PART II - OTHER INFORMATION
Item 1. Legal Proceedings
LITIGATION - The Company is one of the defendants in certain
litigation brought in July 1984 by the Cheyenne-Arapaho Tribes of
Oklahoma in the U.S. District Court for the Western District of
Oklahoma, seeking to set aside two communitization agreements with
respect to three leases involving tribal lands in which the Company
previously owned interests and to have those leases declared expired. In
June 1989, the U.S. District Court entered an interim order in favor of
the plaintiffs. On appeal, the U.S. Court of Appeals for the Tenth
Circuit upheld the decision of the trial court and petitions for
rehearing of that decision were denied. Petitions for writs of
certiorari filed by the parties with the U.S. Supreme Court have been
denied, and the case has been remanded to the trial court for
determination of damages.
In November 1988, a lawsuit was filed in the U.S. District
Court for the Southern District of West Virginia against Reading & Bates
Coal Co., a wholly owned subsidiary of the Company, by SCW Associates,
Inc. claiming breach of an alleged agreement to purchase the stock of
Belva Coal Company, a wholly owned subsidiary of Reading & Bates Coal
Co. with coal properties in West Virginia. When those coal properties
were sold in July 1989 as part of the disposition of the Company's coal
operations, the purchasing joint venture indemnified Reading & Bates
Coal Co. and the Company against any liability Reading & Bates Coal Co.

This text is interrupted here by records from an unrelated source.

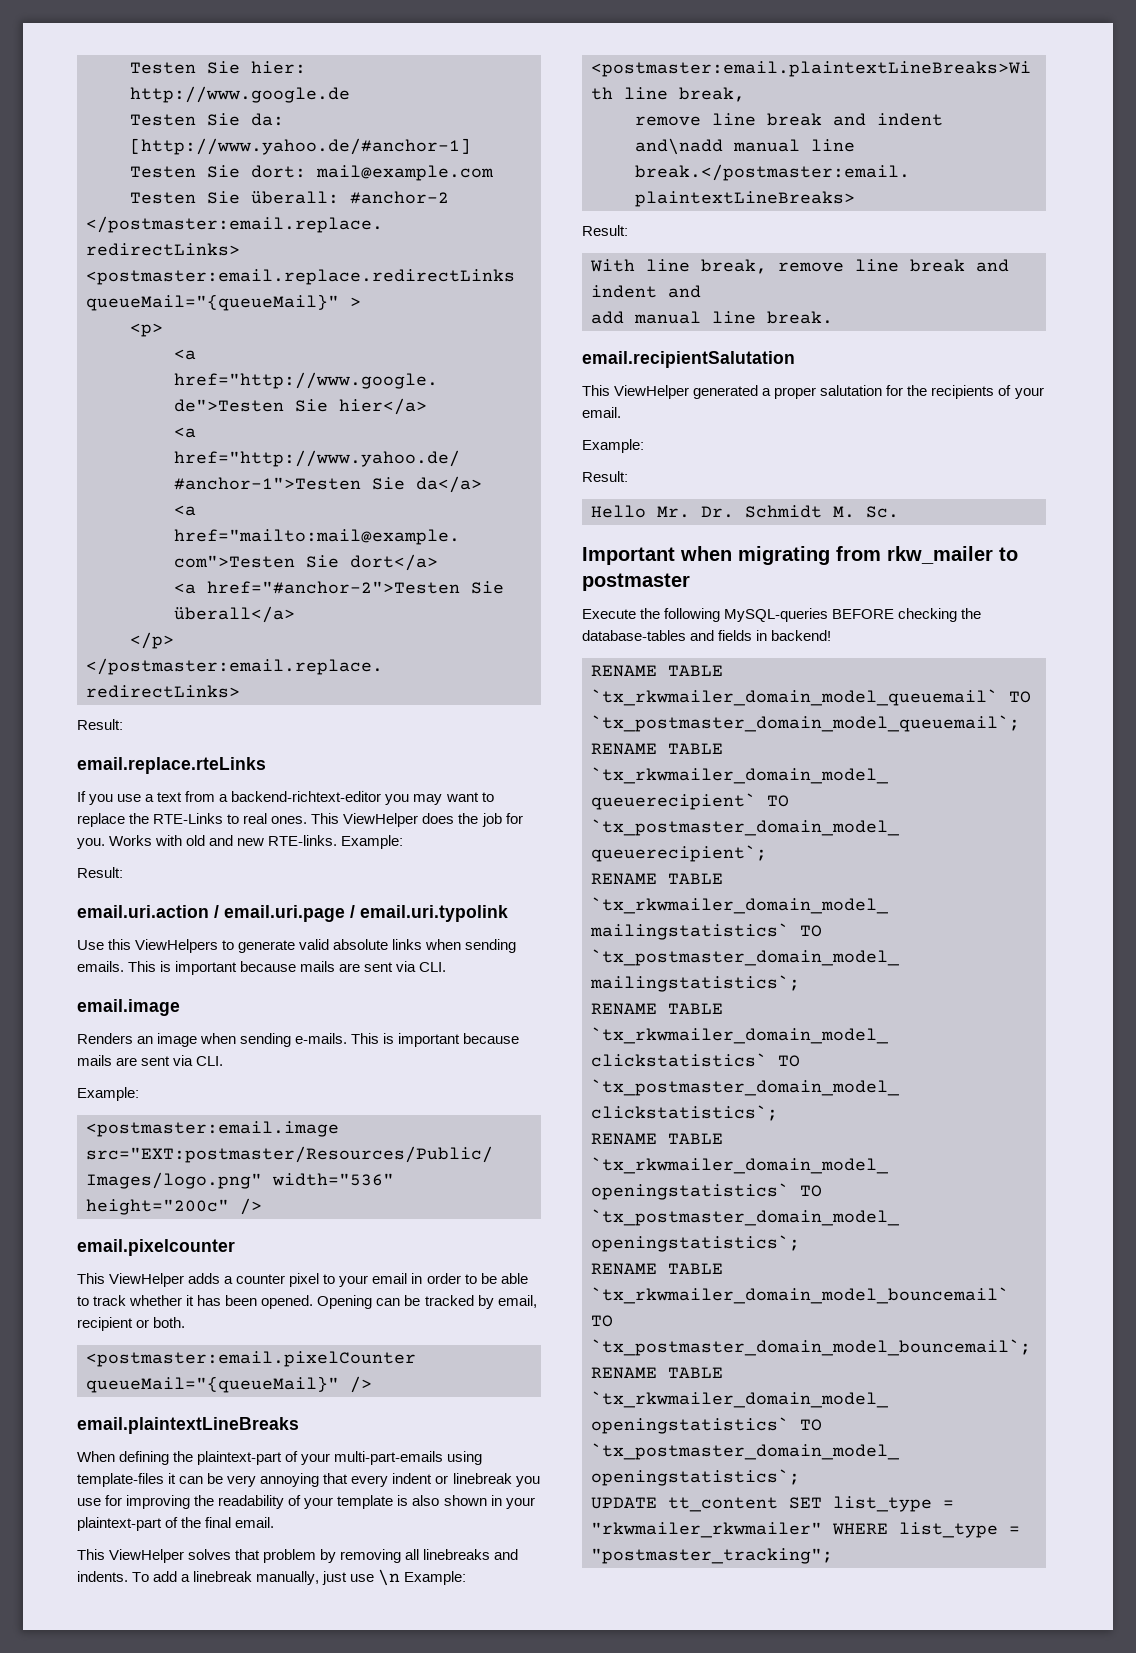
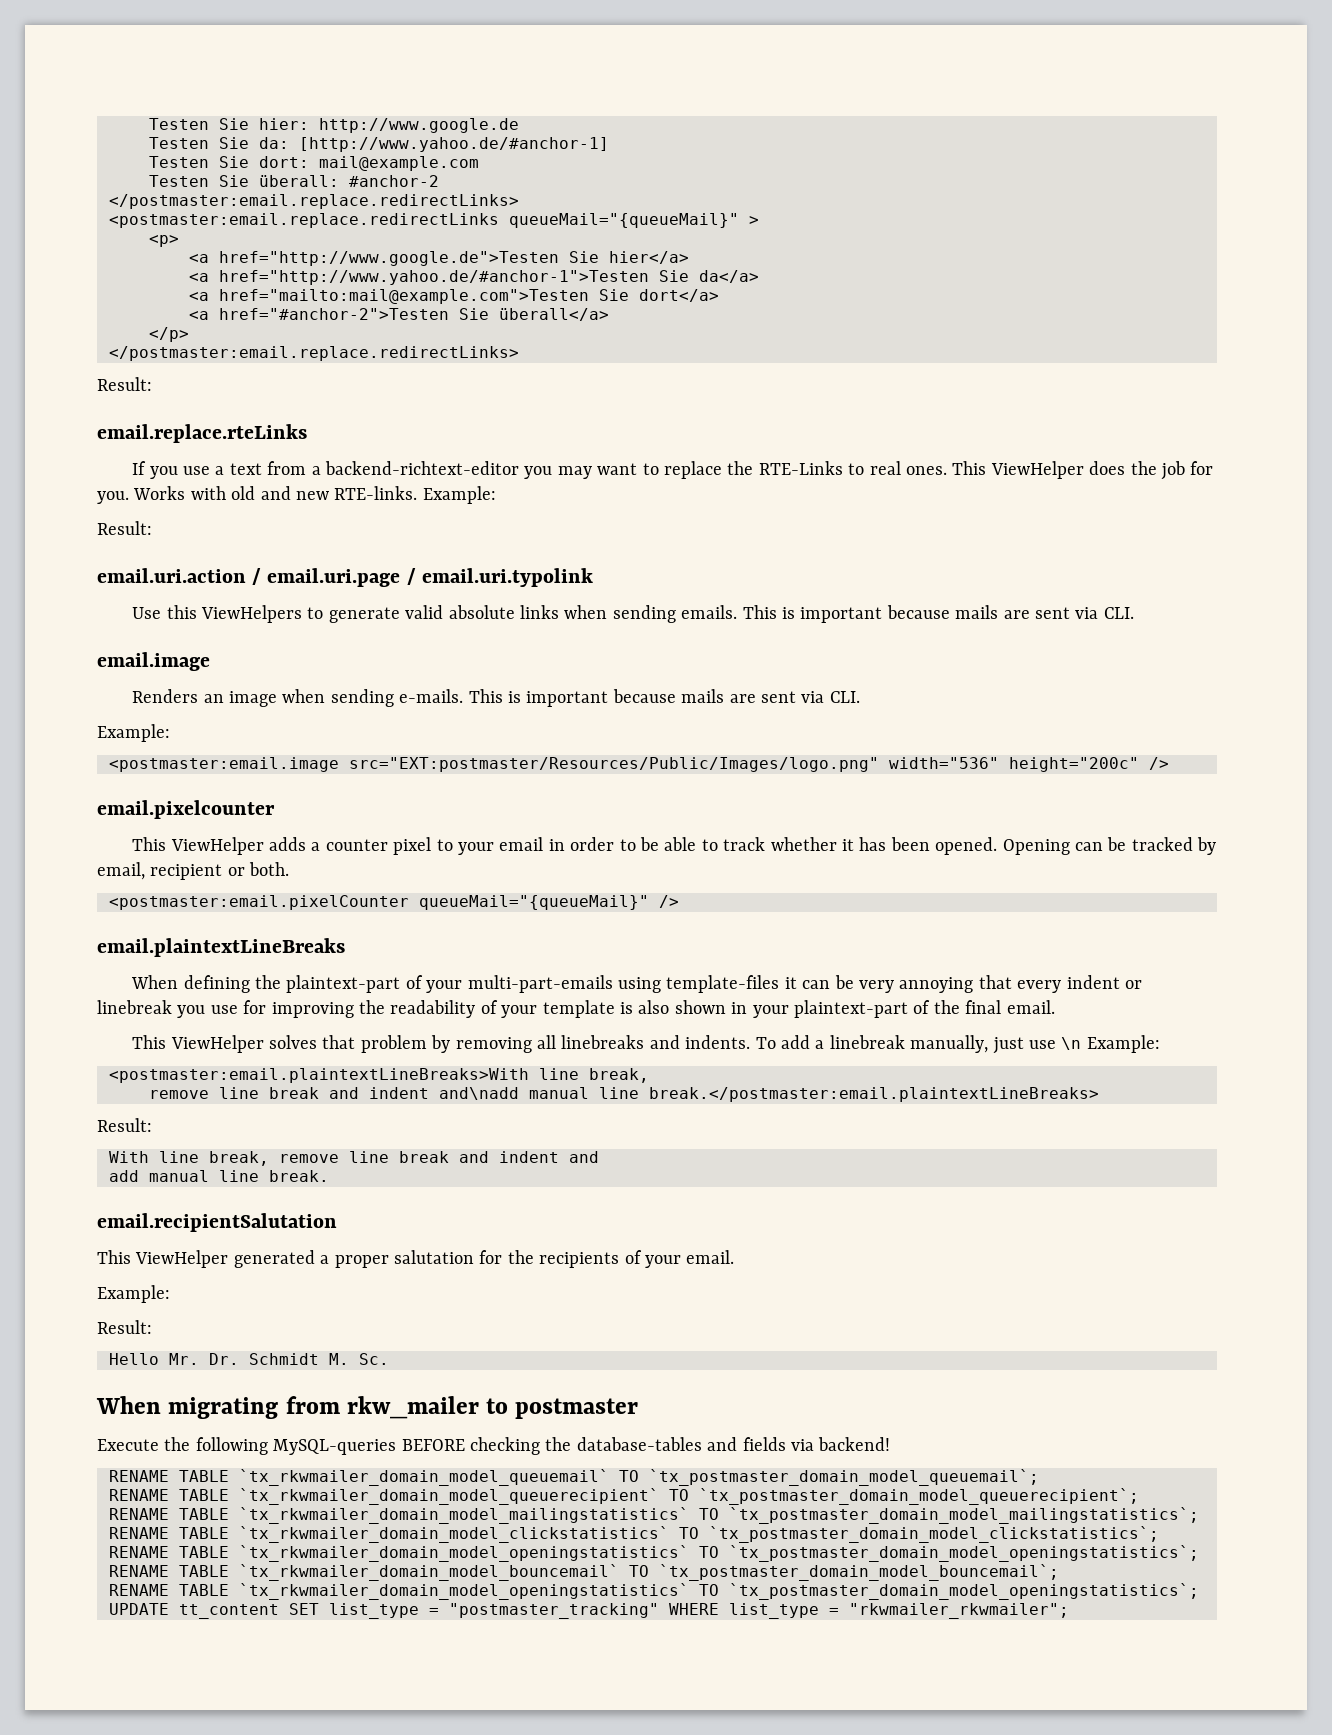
- Important when migrating from rkw_mailer to postmaster
+ When migrating from rkw_mailer to postmaster
- Execute the following MySQL-queries BEFORE checking the database-tables and fields in backend!
+ Execute the following MySQL-queries BEFORE checking the database-tables and fields via backend!
- UPDATE tt_content SET list_type = "rkwmailer_rkwmailer" WHERE list_type = "postmaster_tracking";
+ UPDATE tt_content SET list_type = "postmaster_tracking" WHERE list_type = "rkwmailer_rkwmailer";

might incur as the result of this litigation. A judgment for the
plaintiff of $32,000 entered in February 1991 was satisfied and Reading
& Bates Coal Co. was indemnified by the purchasing joint venture. On
October 31, 1990, SCW Associates, Inc., the plaintiff in the above-
referenced action, filed a separate ancillary action in the Circuit
Court, Kanawha County, West Virginia against the Company and a wholly
owned subsidiary of Reading & Bates Coal Co., Caymen Coal, Inc. (former
owner of the Company's West Virginia coal properties), as well as the
joint venture, Mr. William B. Sturgill personally (former President of
Reading & Bates Coal Co.), three other companies in which the Company
believes Mr. Sturgill holds an equity interest, two employees of the
joint venture, First National Bank of Chicago and First Capital
Corporation. The lawsuit seeks to recover compensatory damages of
$50 million and punitive damages of $50 million for alleged tortious
interference with the contractual rights of the plaintiff and to impose
a constructive trust on the proceeds of the use and/or sale of the
assets of Caymen Coal, Inc. as they existed on October 15, 1988. The
Company and its indirect subsidiary intend to defend their interests
vigorously. The Company believes the damages alleged by the plaintiff
in this action are highly exaggerated. In any event, the Company
believes that it has valid defenses and that it will prevail in this
litigation.
On January 26, 1993, Kerr-McGee Corporation ("Kerr-McGee")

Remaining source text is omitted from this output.